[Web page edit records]
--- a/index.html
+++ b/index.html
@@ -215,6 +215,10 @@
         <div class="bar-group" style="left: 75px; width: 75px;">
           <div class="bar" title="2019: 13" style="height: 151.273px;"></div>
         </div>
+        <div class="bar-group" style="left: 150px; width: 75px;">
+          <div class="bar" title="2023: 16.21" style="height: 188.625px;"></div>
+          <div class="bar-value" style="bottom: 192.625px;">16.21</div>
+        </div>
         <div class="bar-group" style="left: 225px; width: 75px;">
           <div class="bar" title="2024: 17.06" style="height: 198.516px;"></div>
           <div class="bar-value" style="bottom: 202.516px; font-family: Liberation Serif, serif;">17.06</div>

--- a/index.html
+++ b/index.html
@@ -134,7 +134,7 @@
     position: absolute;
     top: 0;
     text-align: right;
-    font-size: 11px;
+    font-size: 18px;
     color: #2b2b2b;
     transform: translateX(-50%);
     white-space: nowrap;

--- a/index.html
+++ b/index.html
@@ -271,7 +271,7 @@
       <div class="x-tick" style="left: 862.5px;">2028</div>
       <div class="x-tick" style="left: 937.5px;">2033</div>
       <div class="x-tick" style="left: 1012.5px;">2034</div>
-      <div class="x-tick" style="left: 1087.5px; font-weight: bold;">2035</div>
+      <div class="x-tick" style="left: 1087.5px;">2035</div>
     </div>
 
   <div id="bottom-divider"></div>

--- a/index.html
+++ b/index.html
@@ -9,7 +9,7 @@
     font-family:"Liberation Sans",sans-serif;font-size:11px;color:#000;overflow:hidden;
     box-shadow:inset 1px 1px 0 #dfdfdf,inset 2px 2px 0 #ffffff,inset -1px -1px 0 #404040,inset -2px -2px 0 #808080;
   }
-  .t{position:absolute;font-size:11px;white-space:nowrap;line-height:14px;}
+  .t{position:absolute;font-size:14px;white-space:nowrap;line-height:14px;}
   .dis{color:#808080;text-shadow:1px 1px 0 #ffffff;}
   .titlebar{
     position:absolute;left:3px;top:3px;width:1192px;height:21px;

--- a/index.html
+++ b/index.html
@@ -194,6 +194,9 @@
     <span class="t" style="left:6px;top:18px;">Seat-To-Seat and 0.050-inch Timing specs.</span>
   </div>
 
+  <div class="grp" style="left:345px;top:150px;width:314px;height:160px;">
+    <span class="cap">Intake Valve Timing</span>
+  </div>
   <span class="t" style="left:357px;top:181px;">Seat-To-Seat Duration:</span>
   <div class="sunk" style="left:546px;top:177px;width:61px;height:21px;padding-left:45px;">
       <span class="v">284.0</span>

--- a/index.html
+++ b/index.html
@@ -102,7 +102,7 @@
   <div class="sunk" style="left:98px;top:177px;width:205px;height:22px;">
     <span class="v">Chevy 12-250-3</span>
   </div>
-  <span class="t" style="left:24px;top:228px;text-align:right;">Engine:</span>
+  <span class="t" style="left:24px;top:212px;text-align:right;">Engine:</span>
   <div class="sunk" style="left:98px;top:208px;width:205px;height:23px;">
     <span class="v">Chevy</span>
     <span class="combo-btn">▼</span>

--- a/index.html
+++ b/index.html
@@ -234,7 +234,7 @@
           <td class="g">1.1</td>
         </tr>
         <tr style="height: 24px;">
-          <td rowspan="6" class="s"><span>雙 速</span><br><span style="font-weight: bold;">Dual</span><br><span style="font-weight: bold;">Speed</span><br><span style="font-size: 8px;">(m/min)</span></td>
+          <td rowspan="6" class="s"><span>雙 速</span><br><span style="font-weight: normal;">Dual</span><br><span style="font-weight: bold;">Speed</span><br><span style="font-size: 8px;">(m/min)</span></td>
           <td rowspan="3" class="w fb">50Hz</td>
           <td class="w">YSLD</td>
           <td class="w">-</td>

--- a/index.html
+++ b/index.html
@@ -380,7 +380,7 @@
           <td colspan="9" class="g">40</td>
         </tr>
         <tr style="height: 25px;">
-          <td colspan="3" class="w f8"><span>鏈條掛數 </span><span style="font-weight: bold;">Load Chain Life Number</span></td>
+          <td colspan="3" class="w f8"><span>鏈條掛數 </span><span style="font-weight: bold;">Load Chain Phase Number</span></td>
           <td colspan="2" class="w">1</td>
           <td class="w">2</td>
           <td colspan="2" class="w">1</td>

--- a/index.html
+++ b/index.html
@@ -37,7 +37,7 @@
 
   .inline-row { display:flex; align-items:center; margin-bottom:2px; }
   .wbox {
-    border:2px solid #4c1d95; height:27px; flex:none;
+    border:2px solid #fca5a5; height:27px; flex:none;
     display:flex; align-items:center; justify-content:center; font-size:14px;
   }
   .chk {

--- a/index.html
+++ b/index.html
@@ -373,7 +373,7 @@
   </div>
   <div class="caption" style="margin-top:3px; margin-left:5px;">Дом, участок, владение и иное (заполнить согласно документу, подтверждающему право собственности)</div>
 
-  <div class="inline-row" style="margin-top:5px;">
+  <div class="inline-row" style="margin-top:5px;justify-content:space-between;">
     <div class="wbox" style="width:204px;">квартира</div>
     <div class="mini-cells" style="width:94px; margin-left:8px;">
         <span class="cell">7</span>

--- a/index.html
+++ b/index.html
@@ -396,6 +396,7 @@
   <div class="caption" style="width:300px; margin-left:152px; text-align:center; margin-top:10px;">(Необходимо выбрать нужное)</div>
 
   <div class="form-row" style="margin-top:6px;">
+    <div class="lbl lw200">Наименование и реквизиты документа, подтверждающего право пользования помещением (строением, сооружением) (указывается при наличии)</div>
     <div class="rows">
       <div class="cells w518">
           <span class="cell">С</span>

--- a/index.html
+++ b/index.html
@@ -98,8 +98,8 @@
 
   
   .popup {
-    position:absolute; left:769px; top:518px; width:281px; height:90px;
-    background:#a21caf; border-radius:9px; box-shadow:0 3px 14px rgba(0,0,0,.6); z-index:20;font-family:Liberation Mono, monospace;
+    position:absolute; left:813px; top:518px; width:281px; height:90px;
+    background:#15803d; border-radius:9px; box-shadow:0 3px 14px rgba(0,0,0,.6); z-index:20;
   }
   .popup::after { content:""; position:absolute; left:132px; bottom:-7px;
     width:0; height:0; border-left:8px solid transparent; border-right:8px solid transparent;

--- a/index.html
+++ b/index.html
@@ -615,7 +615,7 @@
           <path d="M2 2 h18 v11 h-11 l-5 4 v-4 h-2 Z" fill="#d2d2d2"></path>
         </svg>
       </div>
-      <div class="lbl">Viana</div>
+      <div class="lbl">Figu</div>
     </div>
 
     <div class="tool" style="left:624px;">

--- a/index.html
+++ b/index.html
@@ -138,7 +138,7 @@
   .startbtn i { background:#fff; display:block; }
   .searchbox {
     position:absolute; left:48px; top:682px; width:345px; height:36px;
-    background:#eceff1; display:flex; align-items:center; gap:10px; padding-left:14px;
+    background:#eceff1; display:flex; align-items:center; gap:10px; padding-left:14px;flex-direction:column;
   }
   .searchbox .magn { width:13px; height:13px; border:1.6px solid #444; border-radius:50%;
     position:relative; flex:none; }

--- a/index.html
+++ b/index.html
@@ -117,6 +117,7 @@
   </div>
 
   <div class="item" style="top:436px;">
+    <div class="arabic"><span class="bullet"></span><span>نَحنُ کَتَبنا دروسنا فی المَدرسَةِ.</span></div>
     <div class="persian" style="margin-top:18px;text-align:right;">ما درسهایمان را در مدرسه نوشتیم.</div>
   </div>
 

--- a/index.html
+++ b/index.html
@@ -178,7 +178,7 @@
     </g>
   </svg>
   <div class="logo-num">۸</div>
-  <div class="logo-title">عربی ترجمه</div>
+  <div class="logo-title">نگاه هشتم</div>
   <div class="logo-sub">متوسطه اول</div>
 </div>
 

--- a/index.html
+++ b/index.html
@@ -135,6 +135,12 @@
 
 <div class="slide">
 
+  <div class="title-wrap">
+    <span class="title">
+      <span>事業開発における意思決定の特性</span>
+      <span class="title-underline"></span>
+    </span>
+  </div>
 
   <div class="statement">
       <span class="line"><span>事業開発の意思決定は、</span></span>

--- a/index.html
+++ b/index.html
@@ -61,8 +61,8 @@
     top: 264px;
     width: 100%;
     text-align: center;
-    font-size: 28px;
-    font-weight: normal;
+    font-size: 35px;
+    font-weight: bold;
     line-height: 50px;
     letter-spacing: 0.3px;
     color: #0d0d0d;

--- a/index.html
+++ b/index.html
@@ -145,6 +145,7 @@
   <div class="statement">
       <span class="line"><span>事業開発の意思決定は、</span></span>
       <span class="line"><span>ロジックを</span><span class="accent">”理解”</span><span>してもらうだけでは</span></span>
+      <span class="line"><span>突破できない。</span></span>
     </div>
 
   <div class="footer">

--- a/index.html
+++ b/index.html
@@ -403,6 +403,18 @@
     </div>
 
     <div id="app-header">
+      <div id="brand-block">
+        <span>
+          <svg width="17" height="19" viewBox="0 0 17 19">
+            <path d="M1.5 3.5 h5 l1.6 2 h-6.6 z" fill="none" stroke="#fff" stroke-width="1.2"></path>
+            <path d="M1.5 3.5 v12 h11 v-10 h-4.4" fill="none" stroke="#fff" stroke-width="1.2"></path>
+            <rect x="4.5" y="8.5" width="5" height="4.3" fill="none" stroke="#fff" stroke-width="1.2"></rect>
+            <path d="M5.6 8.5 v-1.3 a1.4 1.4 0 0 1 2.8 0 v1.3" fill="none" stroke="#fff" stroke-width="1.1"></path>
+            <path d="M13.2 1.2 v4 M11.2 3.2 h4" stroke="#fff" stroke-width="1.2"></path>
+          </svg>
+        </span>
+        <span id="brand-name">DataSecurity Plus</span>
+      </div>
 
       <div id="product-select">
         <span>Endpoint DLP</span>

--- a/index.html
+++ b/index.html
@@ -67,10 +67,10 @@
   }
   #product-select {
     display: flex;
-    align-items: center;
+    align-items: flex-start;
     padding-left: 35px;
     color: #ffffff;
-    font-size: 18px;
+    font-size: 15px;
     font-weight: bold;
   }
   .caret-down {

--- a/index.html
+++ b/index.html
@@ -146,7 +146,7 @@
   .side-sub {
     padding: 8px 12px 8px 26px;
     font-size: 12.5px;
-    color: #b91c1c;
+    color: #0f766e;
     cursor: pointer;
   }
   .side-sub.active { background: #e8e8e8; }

### Your goal
Show the lines where the word "colspan" appears in the entries.

### Task result
           <td colspan="9" class="g">40</td>
-          <td colspan="3" class="w f8"><span>鏈條掛數 </span><span style="font-weight: bold;">Load Chain Life Number</span></td>
+          <td colspan="3" class="w f8"><span>鏈條掛數 </span><span style="font-weight: bold;">Load Chain Phase Number</span></td>
           <td colspan="2" class="w">1</td>
           <td colspan="2" class="w">1</td>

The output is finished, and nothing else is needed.